There's certainly less language friction in the US.

But there is far, far more economic and class friction.

And most people can pick up the basics of a language.

In construction there's actually plenty of foreign subcontractors. They just bring a whole team, so it's enough if one of them knows the language well enough to understand what they'll need to do.

Edit: In general, I won't disagree with you that language is a real barrier for employment in EU.

This comment is completely ignorant of the professional licensing requirements that serve as the hoop you must jump through before making "real money" in pretty much every blue collar field.

What you said is true about tech but a plumber or electrician that crosses borders will start at square 1. They will have to fulfill the licensing requirements in their new jurisdiction. These requirements almost always include requirements that add up to where one must work under person holding level V license before taking test W and then work X years before obtaining license Y which lets them be responsible for work type Z and there will be a corresponding requirement that all job Zs be performed by a party with license Y.

Professional licensing requirements like this are why you have experienced oral surgeons from Taiwan slapping braces on teenagers in California and expert boiler welders from Vietnam building hand railings in London.

> English, no matter how ragged

Not as true as you might think. I’m from the UK originally, live in Berlin now, and while I can do a lot with English, there are doors closed to me by not being C1/C2-level German.

(I have of course been doing online language courses for ages, but as the locals say: Deutsche Sprache, schwere Sprache.)

Of course there are, because C1/C2 is equivalent to professional fluency. You're going to need that if you're working in (say) law or management.

But that's - what - the top 5% of jobs?

The case I had in mind was “lead software dev”. Quite a lot of local job ads — even in software — very definitely require better German than I have.
> In the USA even the poorest people can own property in big cities.

Why do think, then, that there are so many homeless people in the US? They aren’t all mentally ill or drug addicts.

If you're homeless it's hard to get a bank account, it's hard to get a job, it's hard to get someone to trust you.

If you're not mentally ill or a drug addict, good luck getting someone to think otherwise and give you a job.

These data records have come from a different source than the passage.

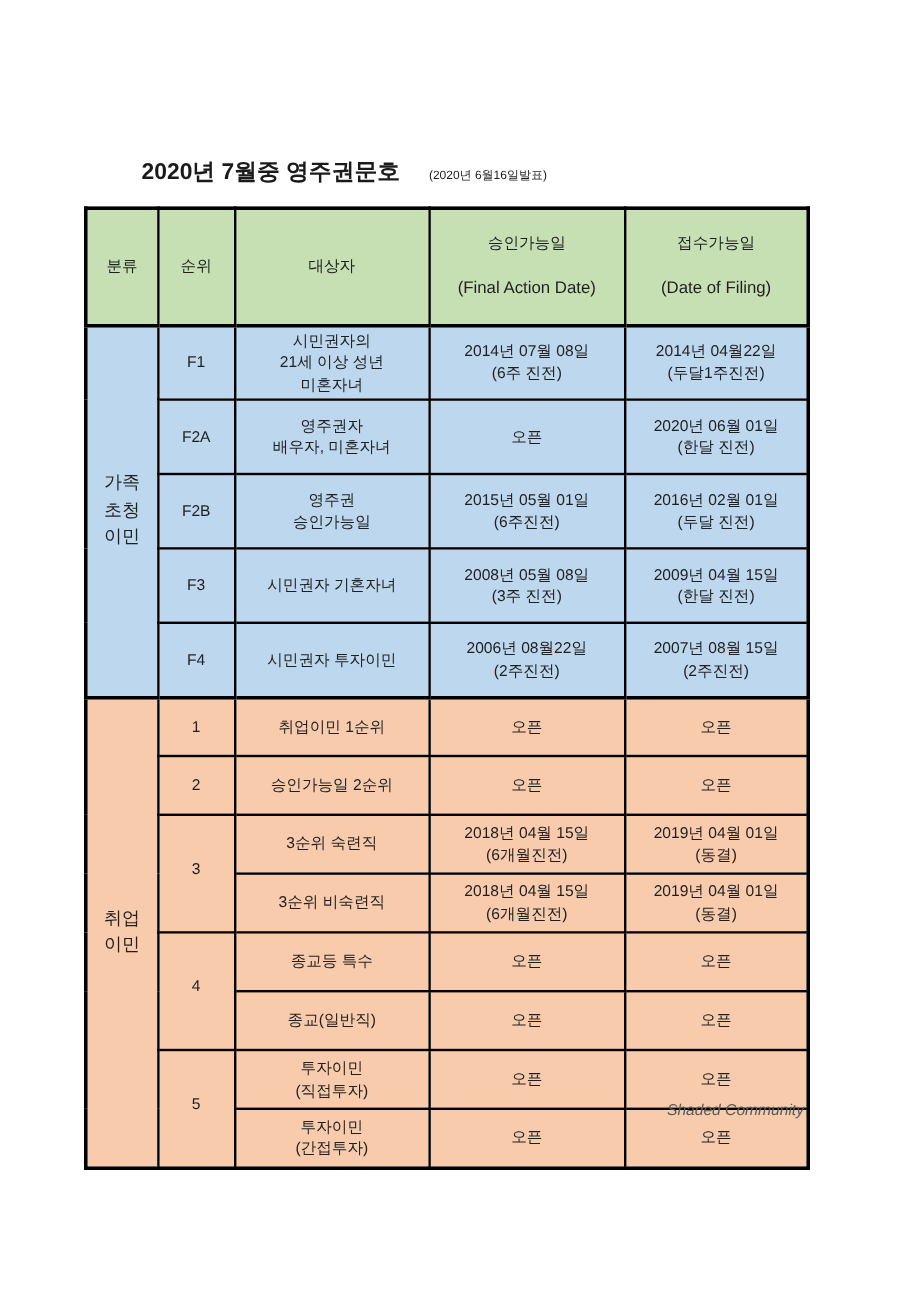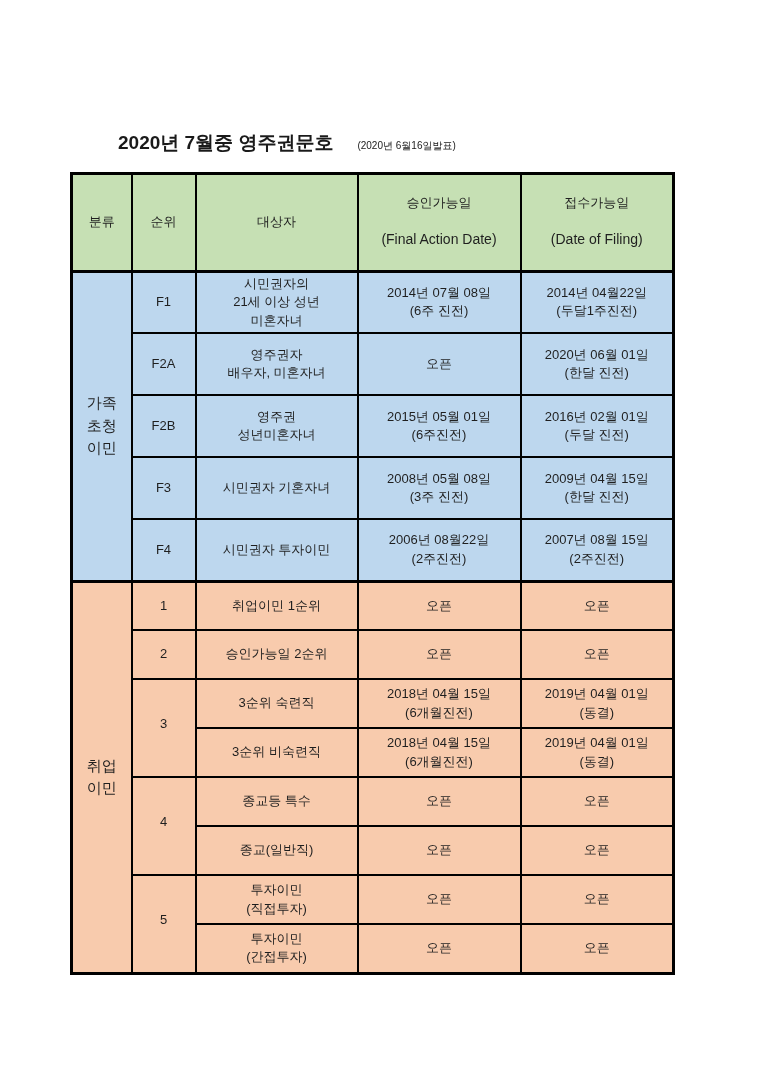--- a/index.html
+++ b/index.html
@@ -133,7 +133,7 @@
       <tr>
         <td class="rank">F2B</td>
         <td>영주권
-성년미혼자녀</td>
+승인가능일</td>
         <td>2015년 05월 01일
 (6주진전)</td>
         <td>2016년 02월 01일

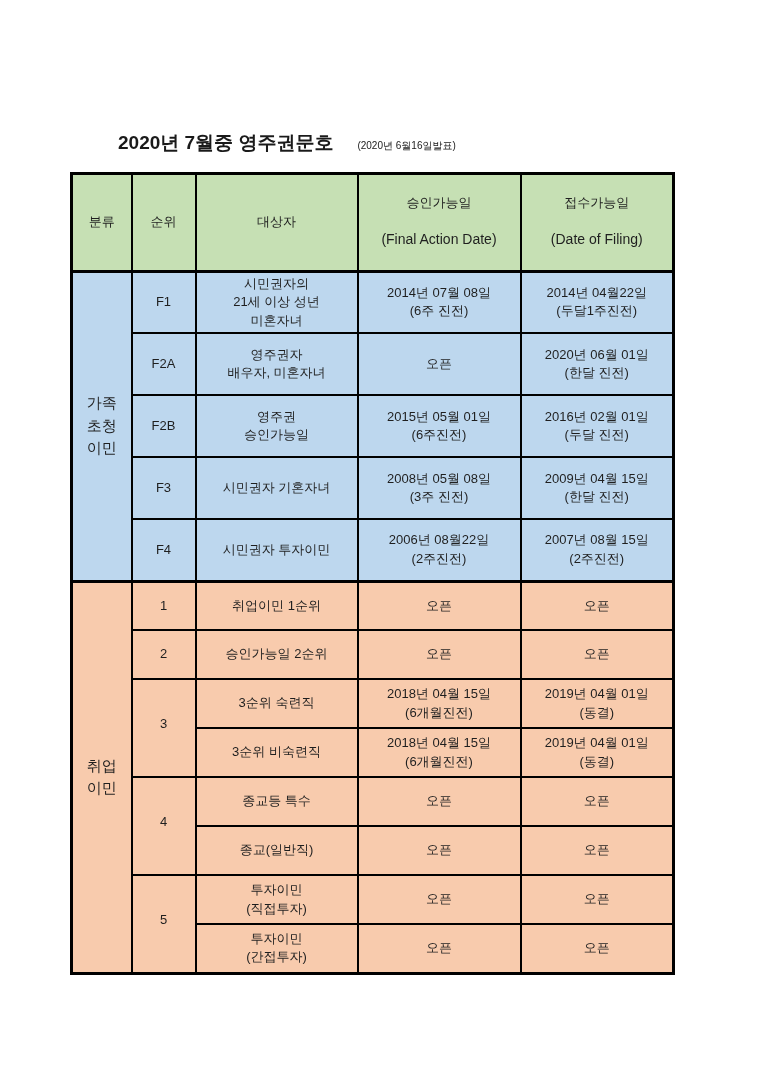--- a/index.html
+++ b/index.html
@@ -220,6 +220,7 @@
     </tbody>
   </table>
 
+  <div class="footer-credit">Shaded Community</div>
 
 </div>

I remember this story of this homeless man with an amazing voice. Some radio host gave him a job, it looked like a success story and after a few months he lost everything again due to his addiction

I am not saying there aren't significant issues in the US. It's still hard to get yourself out of the pit and I think that the US certainly would benefit from stronger social safety measures, as well as healthcare reform.

But your chance of success is basically none in half of the EU. Even homeless people in the US have a much better chance, because they have access to the US market.